Directions for this task:
What is needed is an exact copy of every entry below, with the pictures left out.

Exercise material below:

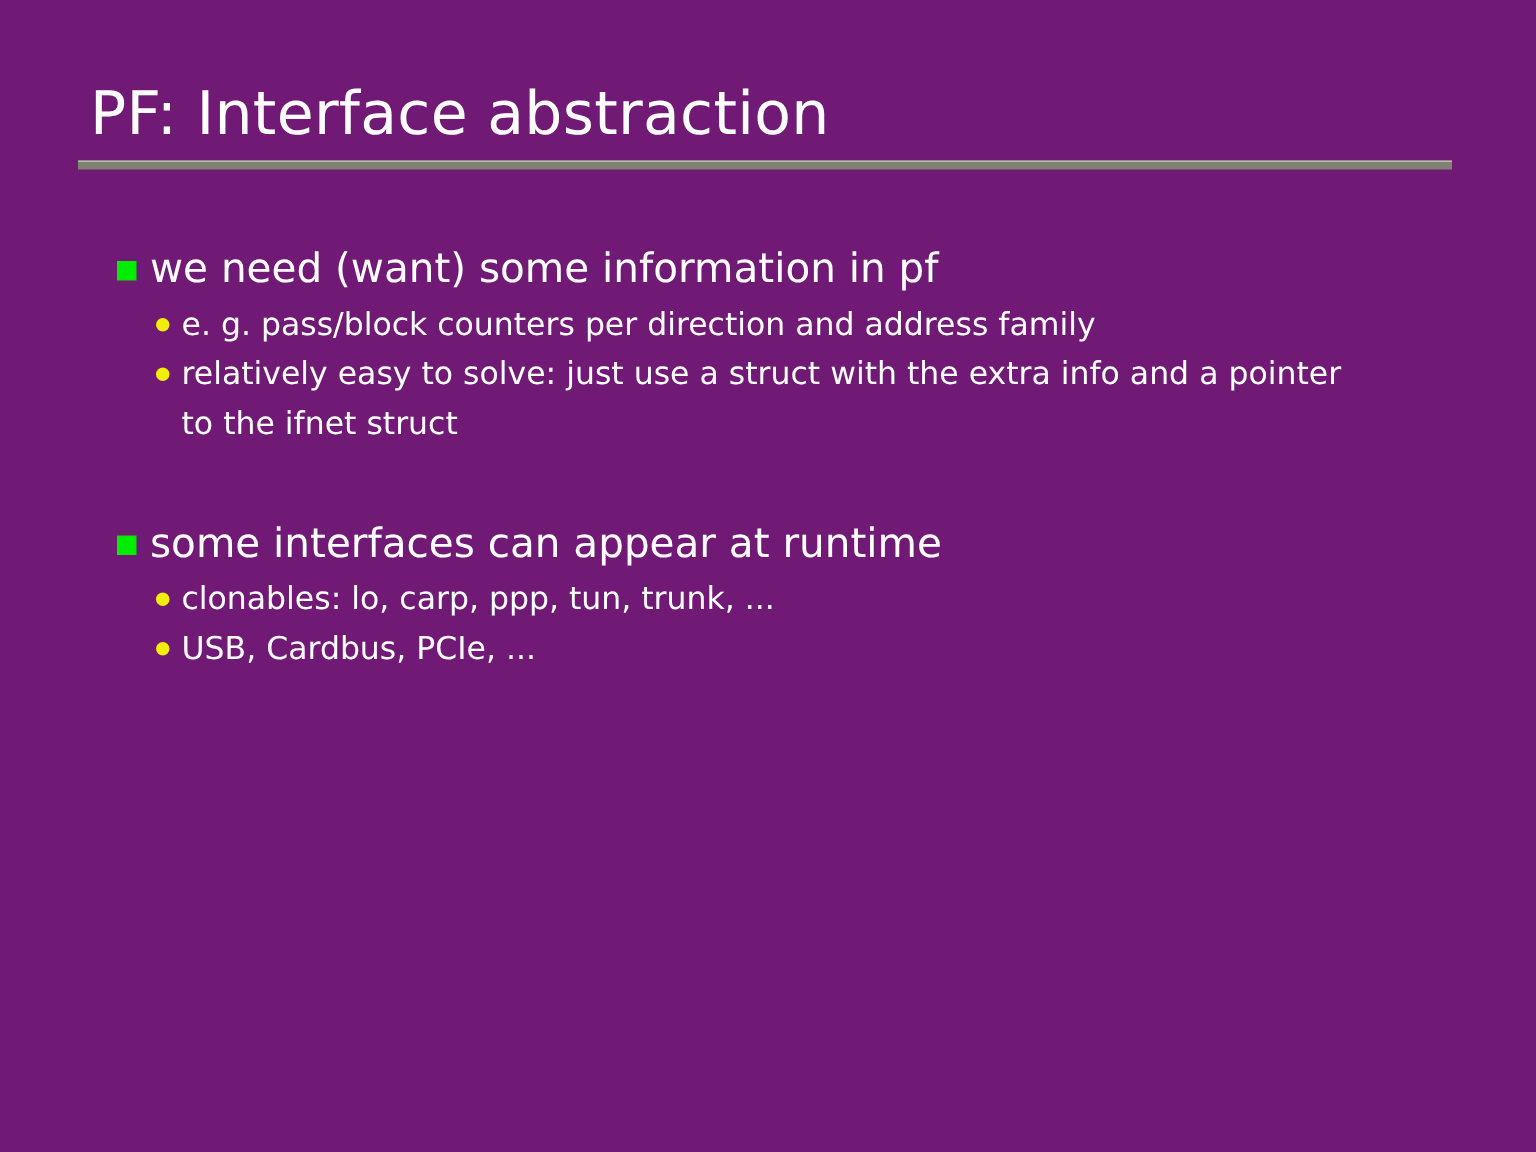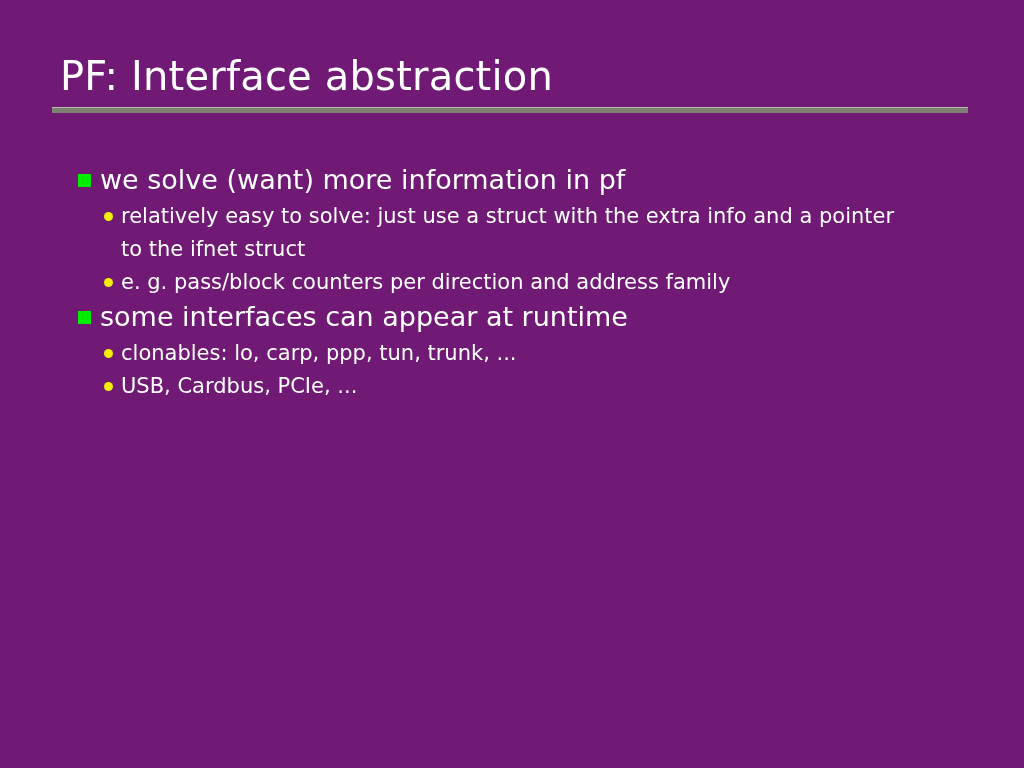--- a/index.html
+++ b/index.html
@@ -46,21 +46,21 @@
 
   
   .body-block {
     position: absolute;
     left: 78px;
     top: 162px;
     width: 900px;
   }
 
   .group { margin-bottom: 0; }
-  .group.spacer-top { }
+  .group.spacer-top { margin-top: 46px; }
 
   
   .l1 {
     position: relative;
     display: flex;
     align-items: flex-start;
     padding-left: 0;
     margin-bottom: 2px;
   }
   .l1 .marker-sq {
@@ -113,31 +113,31 @@
   <div class="title-block">
     <div class="slide-title">PF: Interface abstraction</div>
     <div class="title-rule"></div>
   </div>
 
   <div class="body-block">
 
     <div class="group">
       <div class="l1">
         <span class="marker-sq"></span>
-        <span class="l1-text">we solve (want) more information in pf</span>
+        <span class="l1-text">we need (want) some information in pf</span>
+      </div>
+
+      <div class="l2">
+        <span class="marker-dot"></span>
+        <span class="l2-text">e. g. pass/block counters per direction and address family</span>
       </div>
 
       <div class="l2 wrapping">
         <span class="marker-dot"></span>
         <span class="l2-text">relatively easy to solve: just use a struct with the extra info and a pointer to the ifnet struct</span>
-      </div>
-
-      <div class="l2">
-        <span class="marker-dot"></span>
-        <span class="l2-text">e. g. pass/block counters per direction and address family</span>
       </div>
     </div>
 
     <div class="group spacer-top">
       <div class="l1">
         <span class="marker-sq"></span>
         <span class="l1-text">some interfaces can appear at runtime</span>
       </div>
 
       <div class="l2">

End of Exercise material.

Exercise response:
--- a/index.html
+++ b/index.html
@@ -46,21 +46,21 @@
 
   
   .body-block {
     position: absolute;
     left: 78px;
     top: 162px;
     width: 900px;
   }
 
   .group { margin-bottom: 0; }
-  .group.spacer-top { }
+  .group.spacer-top { margin-top: 46px; }
 
   
   .l1 {
     position: relative;
     display: flex;
     align-items: flex-start;
     padding-left: 0;
     margin-bottom: 2px;
   }
   .l1 .marker-sq {
@@ -113,31 +113,31 @@
   <div class="title-block">
     <div class="slide-title">PF: Interface abstraction</div>
     <div class="title-rule"></div>
   </div>
 
   <div class="body-block">
 
     <div class="group">
       <div class="l1">
         <span class="marker-sq"></span>
-        <span class="l1-text">we solve (want) more information in pf</span>
+        <span class="l1-text">we need (want) some information in pf</span>
+      </div>
+
+      <div class="l2">
+        <span class="marker-dot"></span>
+        <span class="l2-text">e. g. pass/block counters per direction and address family</span>
       </div>
 
       <div class="l2 wrapping">
         <span class="marker-dot"></span>
         <span class="l2-text">relatively easy to solve: just use a struct with the extra info and a pointer to the ifnet struct</span>
-      </div>
-
-      <div class="l2">
-        <span class="marker-dot"></span>
-        <span class="l2-text">e. g. pass/block counters per direction and address family</span>
       </div>
     </div>
 
     <div class="group spacer-top">
       <div class="l1">
         <span class="marker-sq"></span>
         <span class="l1-text">some interfaces can appear at runtime</span>
       </div>
 
       <div class="l2">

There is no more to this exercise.